Input for this task
-----
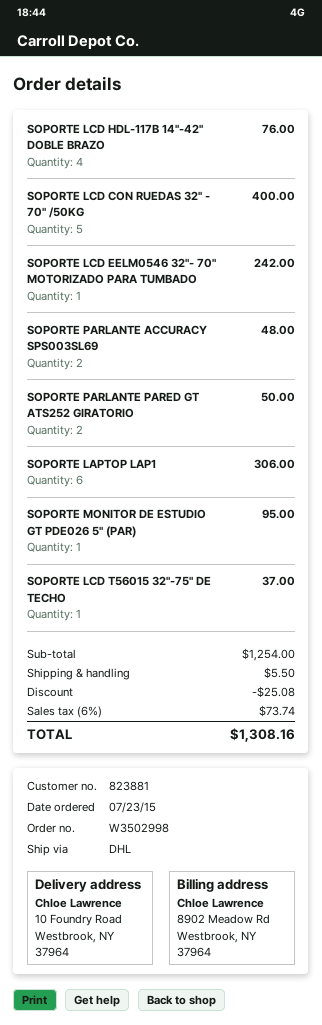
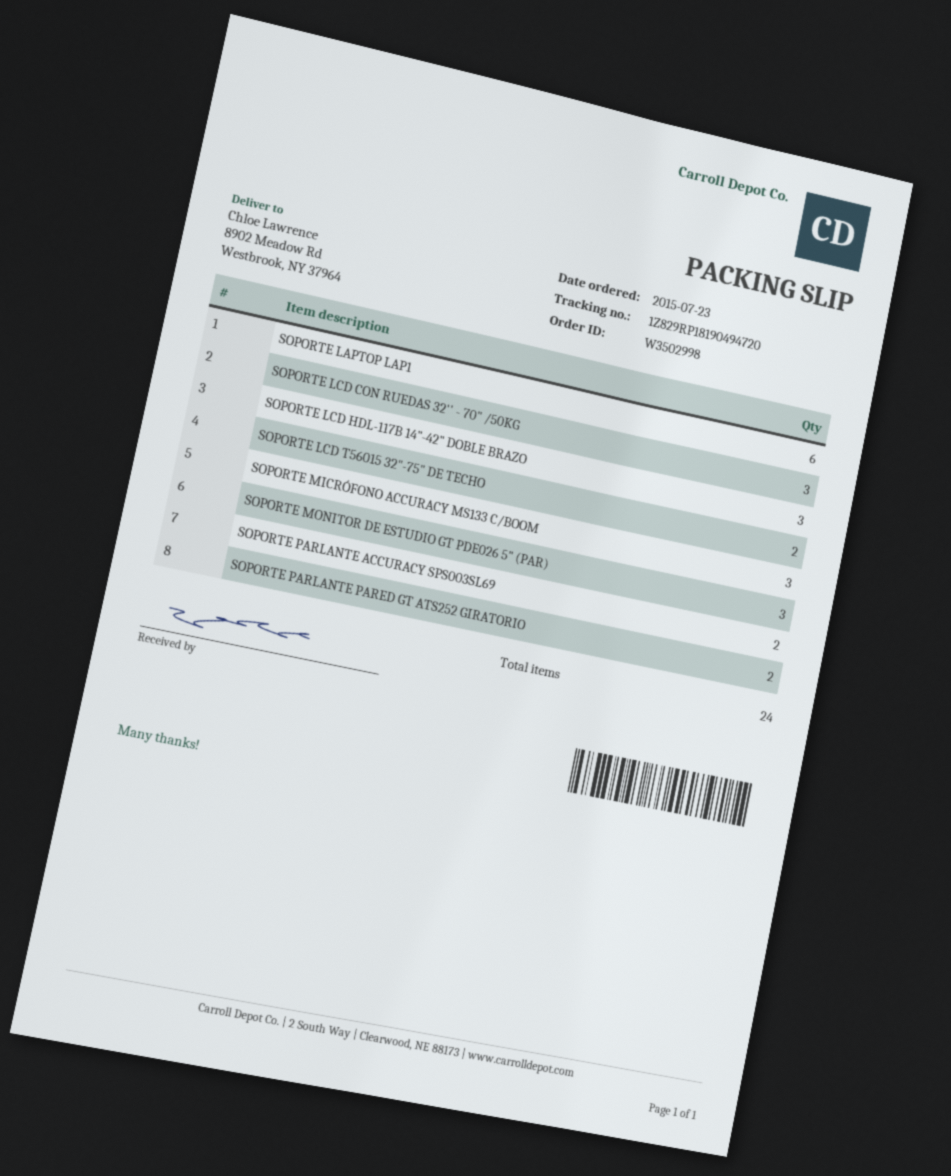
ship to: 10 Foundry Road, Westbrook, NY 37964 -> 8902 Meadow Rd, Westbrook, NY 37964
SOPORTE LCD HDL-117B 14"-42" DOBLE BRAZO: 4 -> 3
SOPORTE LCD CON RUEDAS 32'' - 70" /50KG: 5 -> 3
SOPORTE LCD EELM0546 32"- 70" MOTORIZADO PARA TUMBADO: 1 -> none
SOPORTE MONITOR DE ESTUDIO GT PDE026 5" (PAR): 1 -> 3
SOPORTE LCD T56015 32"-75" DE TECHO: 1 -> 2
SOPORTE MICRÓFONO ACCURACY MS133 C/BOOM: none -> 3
-----
Exercise directions
Transcribe the whole listing exactly. Pictures stay out of your copy.

Exercise result
ship to: 10 Foundry Road, Westbrook, NY 37964 -> 8902 Meadow Rd, Westbrook, NY 37964
SOPORTE LCD HDL-117B 14"-42" DOBLE BRAZO: 4 -> 3
SOPORTE LCD CON RUEDAS 32'' - 70" /50KG: 5 -> 3
SOPORTE LCD EELM0546 32"- 70" MOTORIZADO PARA TUMBADO: 1 -> none
SOPORTE MONITOR DE ESTUDIO GT PDE026 5" (PAR): 1 -> 3
SOPORTE LCD T56015 32"-75" DE TECHO: 1 -> 2
SOPORTE MICRÓFONO ACCURACY MS133 C/BOOM: none -> 3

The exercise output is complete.